Next we visited Familia Di Tommasso, the oldest winery in Mendoza ($25 Arg.). Here the quality of the tour and the attention given to the customers was lacking in comparison to that at CarinaE. We did however get to taste an extra wine although the pour was stingy to say the least. We started with a white (Sauvignon Blanc), followed by a fruity Malbec and then a (too dry) Cabernet Sauvignon. Last up was a dessert wine, which is quite different to the famous “Ice Wine” of Ontario which I tried a few years ago on a visit to Canada. What makes the ice wine unique is the climate of Ontario which freezes the grape creating a sweet taste in a process exclusive to that state; so unique, in fact, that they don’t even produce enough to export. Here in Argentina, they add raisins instead to create sweetness. This particular desert wine was a recipe of the Grandmother, and monikered a “generous” wine on account of is 18% strength; fitting that it was served in a shot glass! I thought it awful, whereas Chris loved the stuff.

By this time the day was passing us quickly. We had hoped also to visit the Flichman and Rutini estates but they were closed or holding private events as it was a Saturday.

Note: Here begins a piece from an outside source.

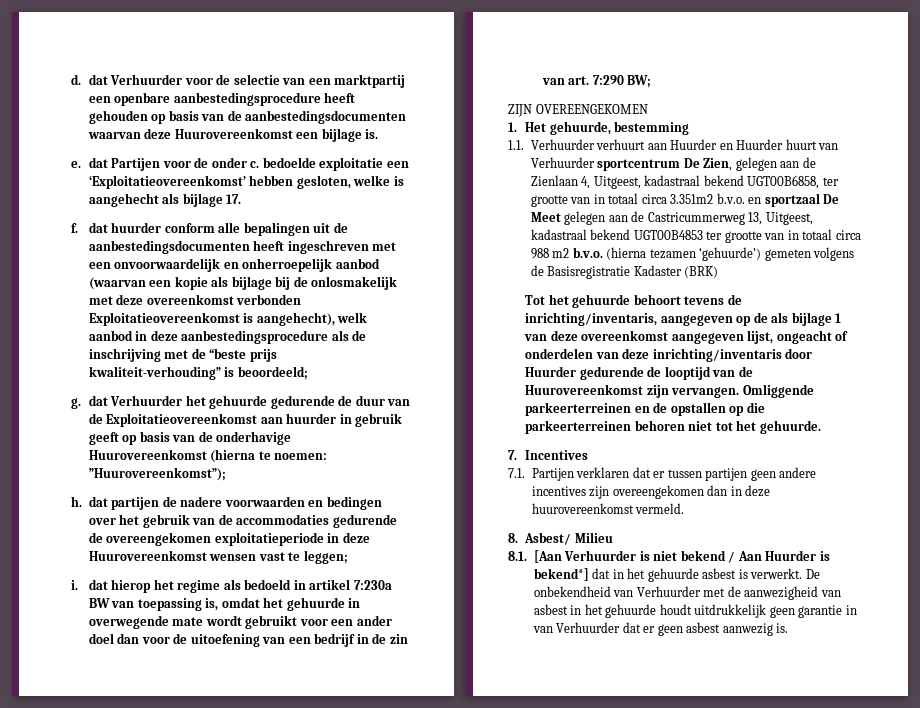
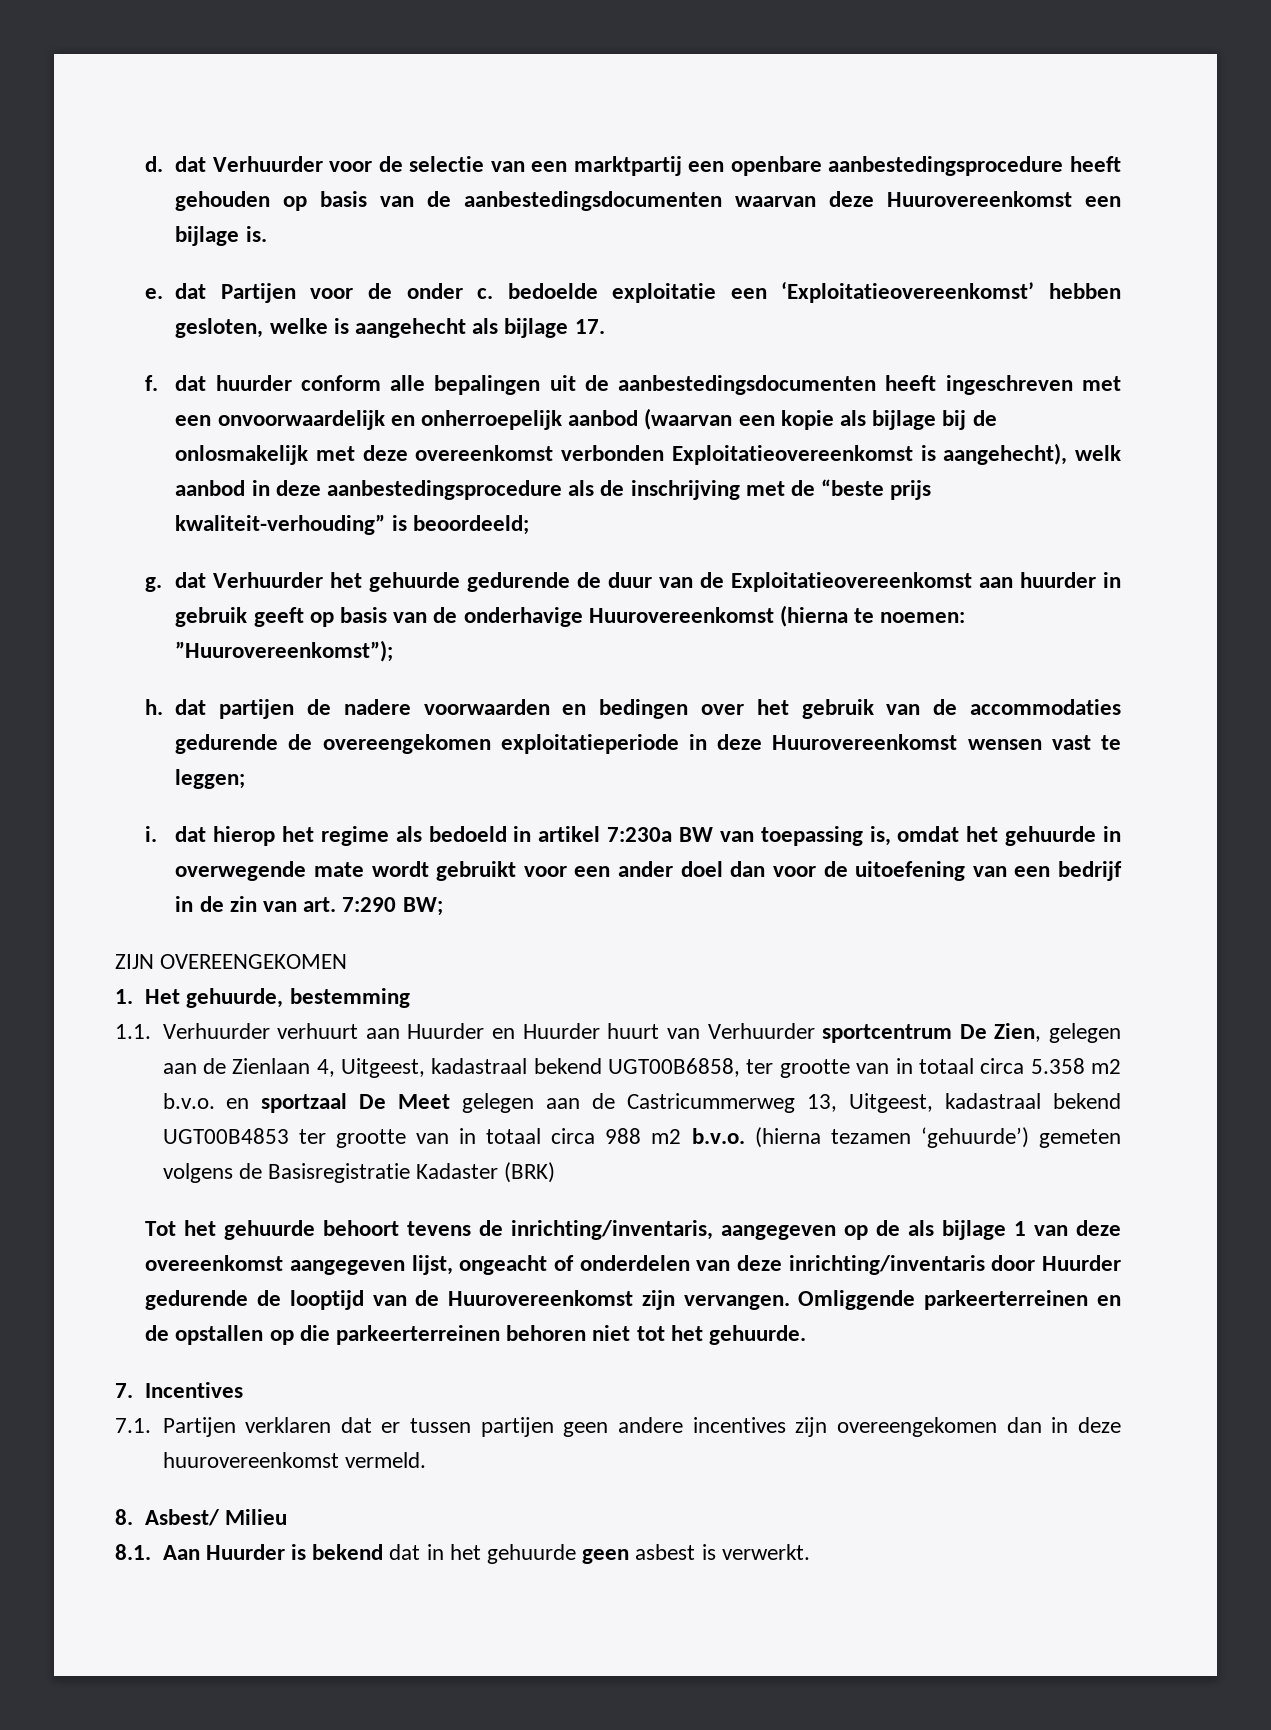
- 1.1. Verhuurder verhuurt aan Huurder en Huurder huurt van Verhuurder sportcentrum De Zien, gelegen aan de Zienlaan 4, Uitgeest, kadastraal bekend UGT00B6858, ter grootte van in totaal circa 3.351m2 b.v.o. en sportzaal De Meet gelegen aan de Castricummerweg 13, Uitgeest, kadastraal bekend UGT00B4853 ter grootte van in totaal circa 988 m2 b.v.o. (hierna tezamen ‘gehuurde’) gemeten volgens de Basisregistratie Kadaster (BRK)
+ 1.1. Verhuurder verhuurt aan Huurder en Huurder huurt van Verhuurder sportcentrum De Zien, gelegen aan de Zienlaan 4, Uitgeest, kadastraal bekend UGT00B6858, ter grootte van in totaal circa 5.358 m2 b.v.o. en sportzaal De Meet gelegen aan de Castricummerweg 13, Uitgeest, kadastraal bekend UGT00B4853 ter grootte van in totaal circa 988 m2 b.v.o. (hierna tezamen ‘gehuurde’) gemeten volgens de Basisregistratie Kadaster (BRK)
- 8.1. [Aan Verhuurder is niet bekend / Aan Huurder is bekend*] dat in het gehuurde asbest is verwerkt. De onbekendheid van Verhuurder met de aanwezigheid van asbest in het gehuurde houdt uitdrukkelijk geen garantie in van Verhuurder dat er geen asbest aanwezig is.
+ 8.1. Aan Huurder is bekend dat in het gehuurde geen asbest is verwerkt.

With it already being late afternoon we headed back the same way we had came that morning, making a stop at one of Mendoza’s famous Chocolatiers to sample “liqures, chocolates and dulches” for something a little bit different. Regretfully, we should have stuck to the wine, as the size of the offerings here were greatly disappointing for the price. Regardless, we had an amazingly enjoyable day sampling Mendoza’s finest wines and pretending to be much fancier than we really are. Back on the bus returning to the city, with our guise of pretention lifted, we playfully mocked fellow tourists for their insightful questions and shameless exhibitions of upper echelon knowledge, fully aware that next time, with our newly acquired learning’s, we would be the ones asking fancy questions about enzymes and such...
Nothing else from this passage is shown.